Adorado pela nata de Hollywood, o diretor alemão nunca abriu mão de sua ousadia assombrosa — agora, revê sua vida singular num livro de memórias

Por Diego Braga Norte 9 jun 2024, 08h00

Se fosse vertida em filme, a vida do alemão Werner Herzog renderia um drama épico de primeira. Ele nasceu na bombardeada Munique em 1942, durante a Segunda Guerra; teve uma infância paupérrima num vilarejo bávaro; aos 16 anos, trabalhou num barco pesqueiro na ilha grega de Creta; aos 19, aventurou-se pelo norte da África e quase morreu no Cairo; aos 23, ganhou uma bolsa para estudar nos Estados Unidos, mas, depois que seu visto expirou, teve de fugir para o México por risco de ser deportado; no país latino, trabalhou como palhaço e se machucou seriamente, fato que o motivou a mudar de ramo e virar contrabandista. Viveu tudo isso antes de completar 25 anos — e só a partir de então viria a parte da biografia que o consagrou: a gloriosa carreira de diretor que, com ousadia e determinação férrea, mudou conceitos no cinema.

FERA INDOMADA - Herzog hoje: aos 81, ele narra suas peripécias épicas sem incorrer no pecado do autoelogio
FERA INDOMADA - Herzog hoje: aos 81, ele narra suas peripécias épicas sem incorrer no pecado do autoelogio (Pascal Le Segretain/Getty Images)

No livro de memórias Cada Um por Si e Deus contra Todos, que está saindo no Brasil, Herzog — hoje aos 81 — conta as muitas peripécias de sua vida. Além de diretor de filmes que assombraram os anos 1970 e 1980, como Aguirre, a Cólera dos Deuses e Woyzeck, que ajudaram a moldar a definição de cinema de arte, ele é um escritor calejado. Daí, talvez, venham alguns méritos da obra: não é um livro cronológico e linear, mas uma seleção de passagens de sua atribulada vida, com memórias mais antigas atravessando relatos mais recentes. Ele não comete um pecado comum em autobiografias: o autoelogio. É irônico e crítico de si mesmo. E, apesar do título sugerir uma pessoa individualista, desfaz a impressão ao se mostrar generoso com amigos e colaboradores.

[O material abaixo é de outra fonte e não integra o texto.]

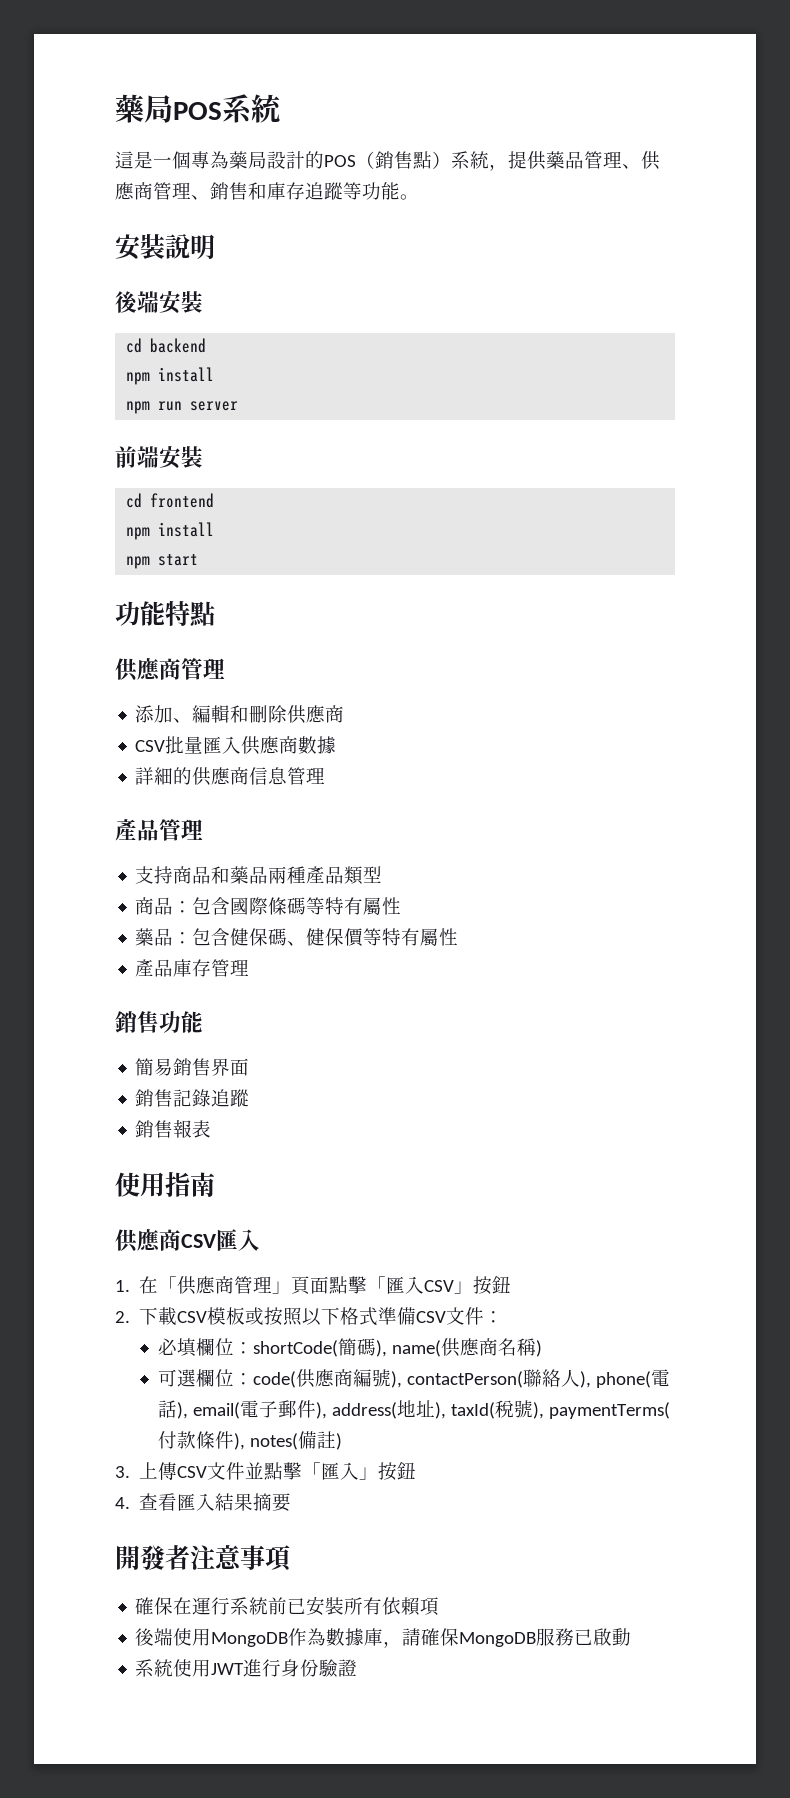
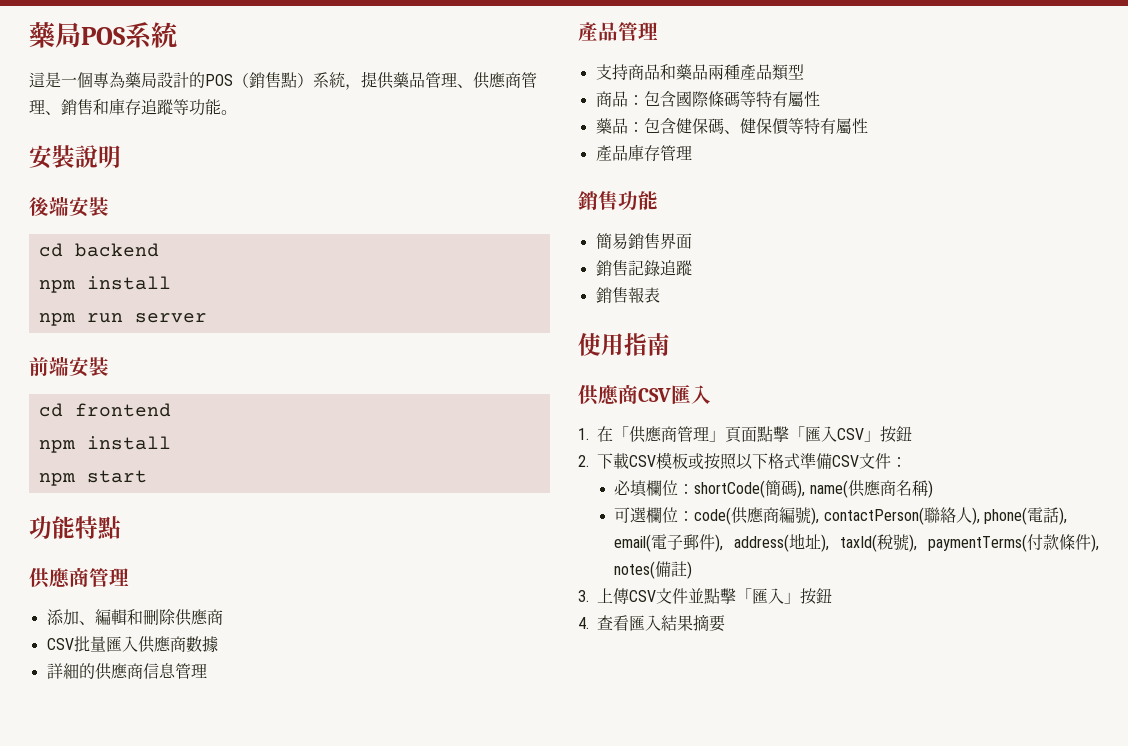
- 開發者注意事項
- 確保在運行系統前已安裝所有依賴項
- 後端使用MongoDB作為數據庫，請確保MongoDB服務已啟動
- 系統使用JWT進行身份驗證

CADA UM POR SI E DEUS CONTRA TODOS, de Werner Herzog (tradução de Sonali Bertuol; Todavia; 368 páginas; 99,90 reais e 69,90 reais em e-book)
CADA UM POR SI E DEUS CONTRA TODOS, de Werner Herzog (tradução de Sonali Bertuol; Todavia; 368 páginas; 99,90 reais e 69,90 reais em e-book) (./.)

Com 48 filmes e 27 óperas no currículo, Herzog é um dos diretores mais admirados por seus pares, com uma legião de fãs na nata hollywoodiana. Apesar dos muitos convites para fazer o chamado “cinemão”, com orçamentos polpudos e astros à disposição, nunca topou sair da sua trincheira autoral e abrir mão da forma quase artesanal de fazer filmes. No livro, o diretor se define como o “mainstream do alternativo” e revela que quase filmou em Hollywood quando Jack Nicholson se interessou em fazer o protagonista de Fitzcarraldo. Desistiu ao saber que o ator e “a 20th Century Fox queriam rodar o filme no Jardim Botânico de San Diego, com um navio miniatura de plástico”.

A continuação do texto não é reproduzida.